* _Work to complete_
Only a number is expected here: the count of lines in the data that contain "useless".

━━━

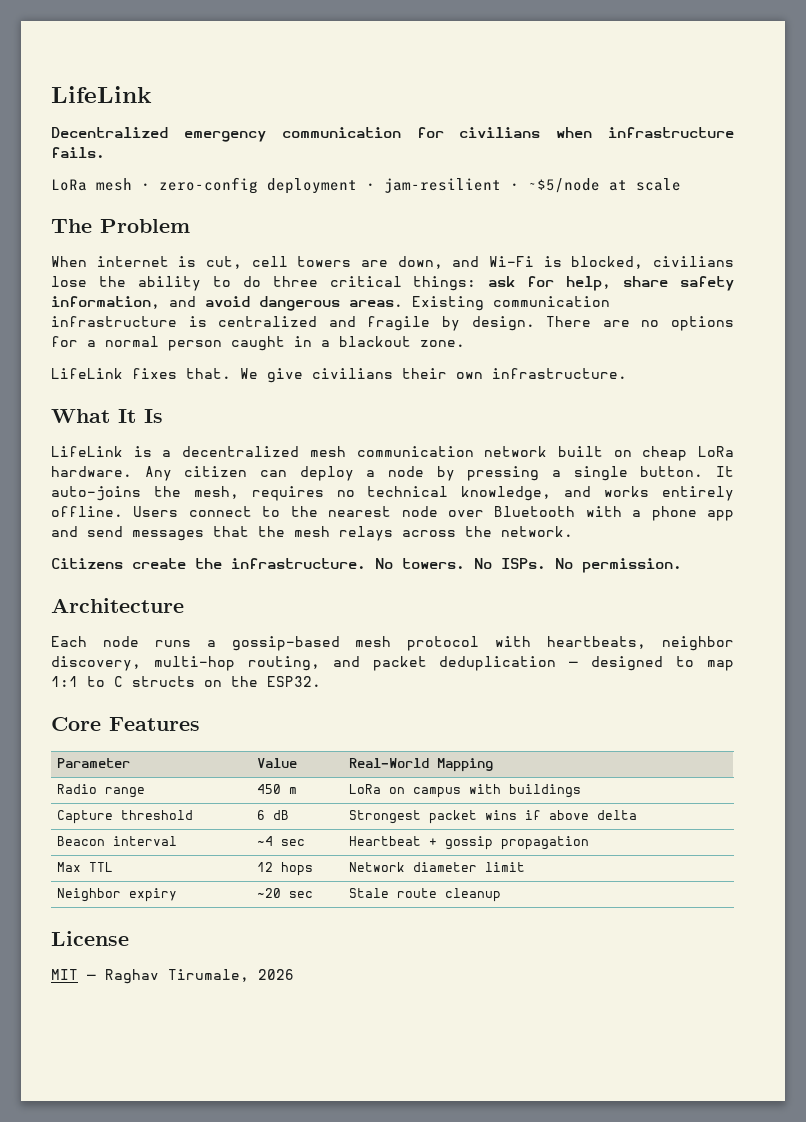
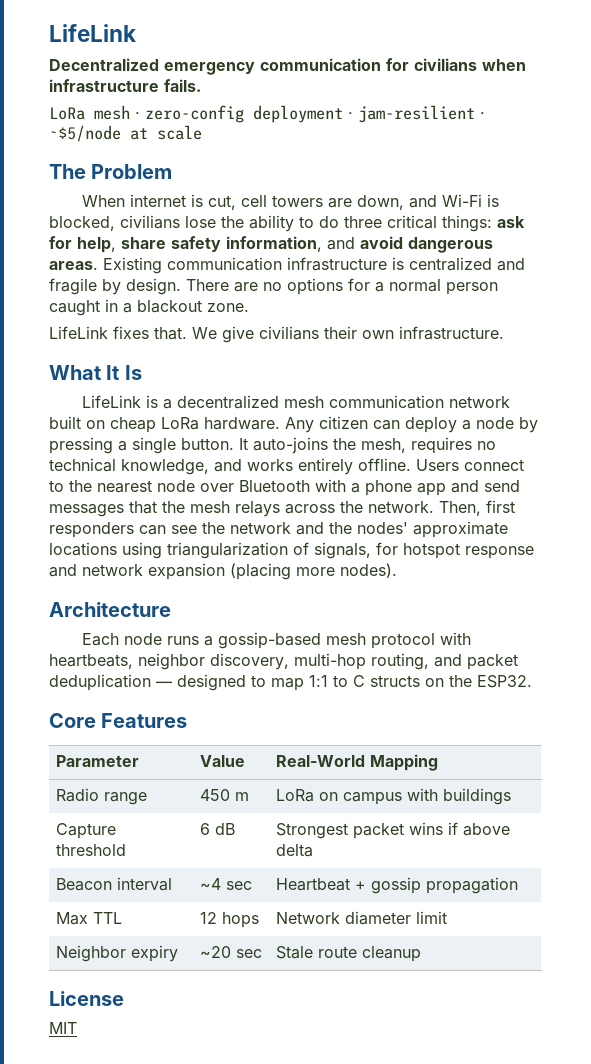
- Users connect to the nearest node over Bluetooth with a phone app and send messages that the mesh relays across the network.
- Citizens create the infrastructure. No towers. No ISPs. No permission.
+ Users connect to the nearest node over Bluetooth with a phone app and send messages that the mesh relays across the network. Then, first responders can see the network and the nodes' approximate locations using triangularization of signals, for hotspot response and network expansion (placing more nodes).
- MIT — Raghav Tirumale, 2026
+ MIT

━━━

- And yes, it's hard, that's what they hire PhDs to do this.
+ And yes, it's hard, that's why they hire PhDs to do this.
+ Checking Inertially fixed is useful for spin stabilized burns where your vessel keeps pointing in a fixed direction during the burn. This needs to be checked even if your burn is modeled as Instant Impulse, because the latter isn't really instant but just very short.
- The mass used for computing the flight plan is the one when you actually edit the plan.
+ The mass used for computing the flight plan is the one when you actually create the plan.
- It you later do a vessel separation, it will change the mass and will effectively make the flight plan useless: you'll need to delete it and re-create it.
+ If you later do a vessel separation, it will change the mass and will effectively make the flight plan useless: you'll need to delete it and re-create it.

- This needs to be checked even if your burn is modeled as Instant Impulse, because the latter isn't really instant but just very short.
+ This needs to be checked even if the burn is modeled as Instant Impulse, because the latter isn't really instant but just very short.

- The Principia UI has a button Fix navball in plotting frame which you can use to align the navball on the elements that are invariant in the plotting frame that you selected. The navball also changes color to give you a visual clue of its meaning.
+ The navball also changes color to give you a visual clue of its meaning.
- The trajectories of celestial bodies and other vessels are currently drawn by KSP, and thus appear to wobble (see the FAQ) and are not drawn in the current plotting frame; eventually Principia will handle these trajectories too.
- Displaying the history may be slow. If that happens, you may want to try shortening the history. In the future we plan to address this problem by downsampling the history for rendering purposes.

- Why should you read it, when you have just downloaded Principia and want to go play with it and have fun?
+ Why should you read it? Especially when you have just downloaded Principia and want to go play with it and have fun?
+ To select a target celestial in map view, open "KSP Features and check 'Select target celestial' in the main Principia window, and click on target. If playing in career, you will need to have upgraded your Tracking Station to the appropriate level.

━━━

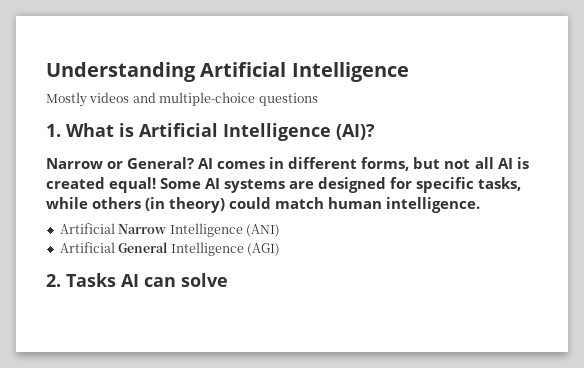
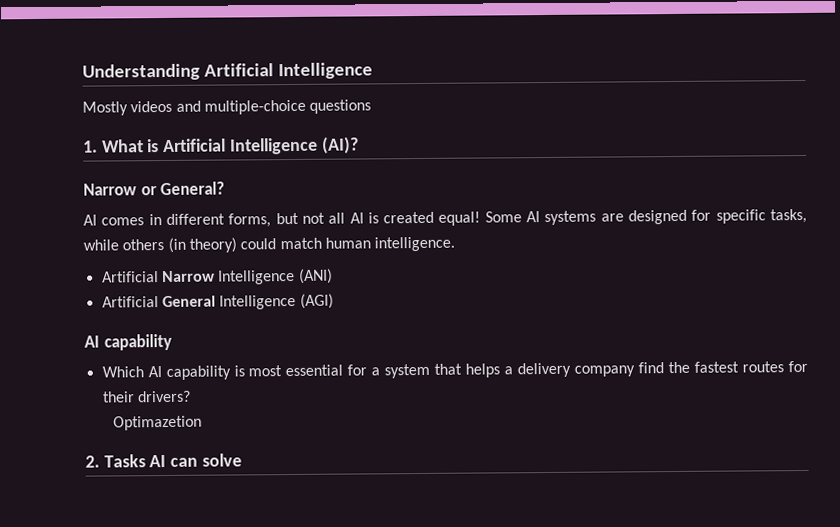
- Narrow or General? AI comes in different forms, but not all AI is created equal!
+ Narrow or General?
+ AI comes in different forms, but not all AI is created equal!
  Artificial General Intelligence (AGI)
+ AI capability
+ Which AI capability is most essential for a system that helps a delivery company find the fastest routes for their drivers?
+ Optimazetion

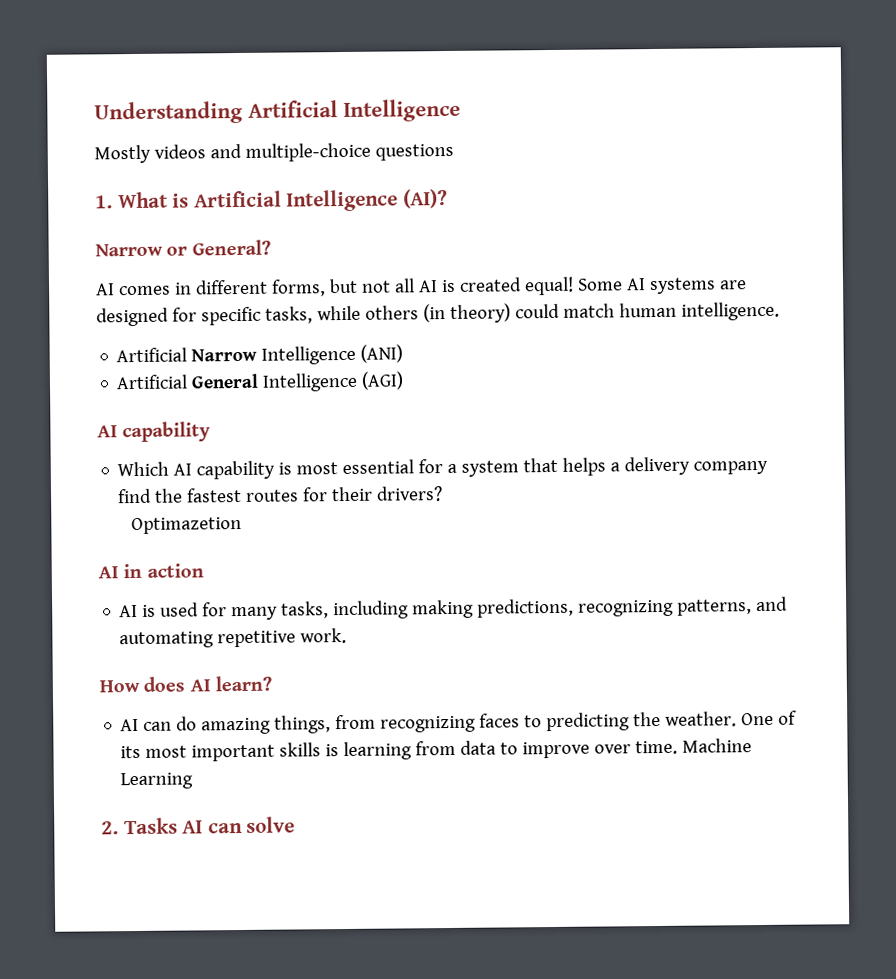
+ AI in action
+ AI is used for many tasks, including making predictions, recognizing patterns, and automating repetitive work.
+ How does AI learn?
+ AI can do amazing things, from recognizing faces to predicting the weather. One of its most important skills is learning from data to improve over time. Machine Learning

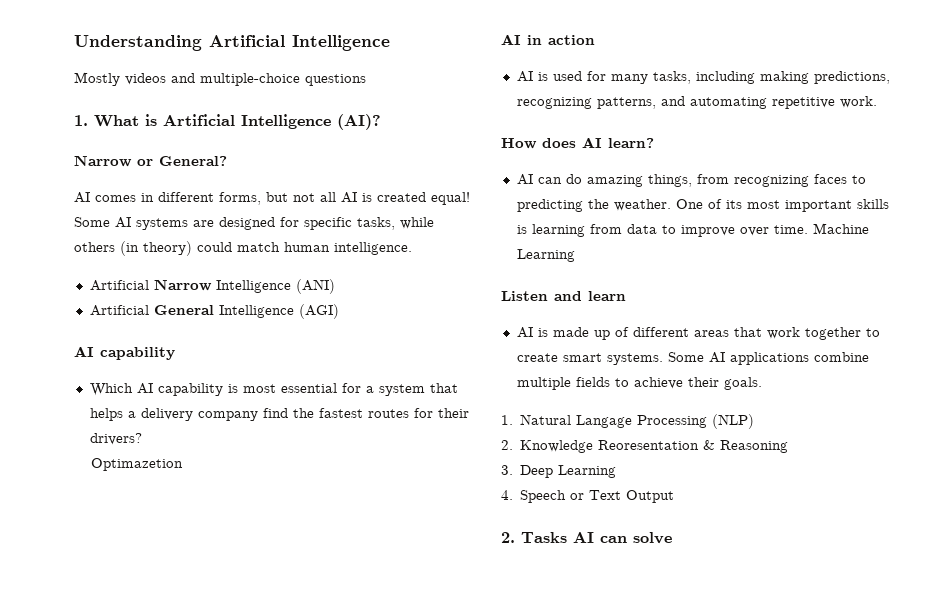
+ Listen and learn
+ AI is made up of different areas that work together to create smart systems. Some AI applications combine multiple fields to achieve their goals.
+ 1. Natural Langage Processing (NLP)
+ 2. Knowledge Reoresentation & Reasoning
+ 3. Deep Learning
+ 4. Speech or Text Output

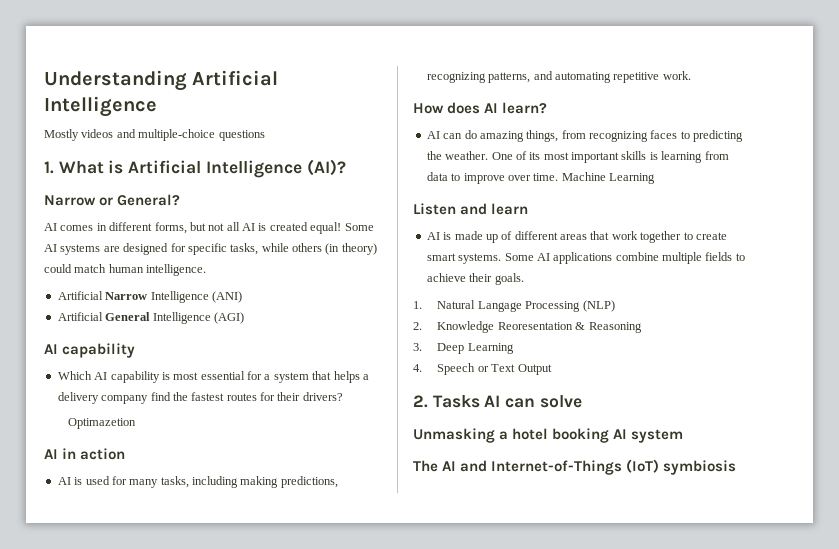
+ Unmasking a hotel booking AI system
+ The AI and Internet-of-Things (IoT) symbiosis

━━━

* _Your response_
2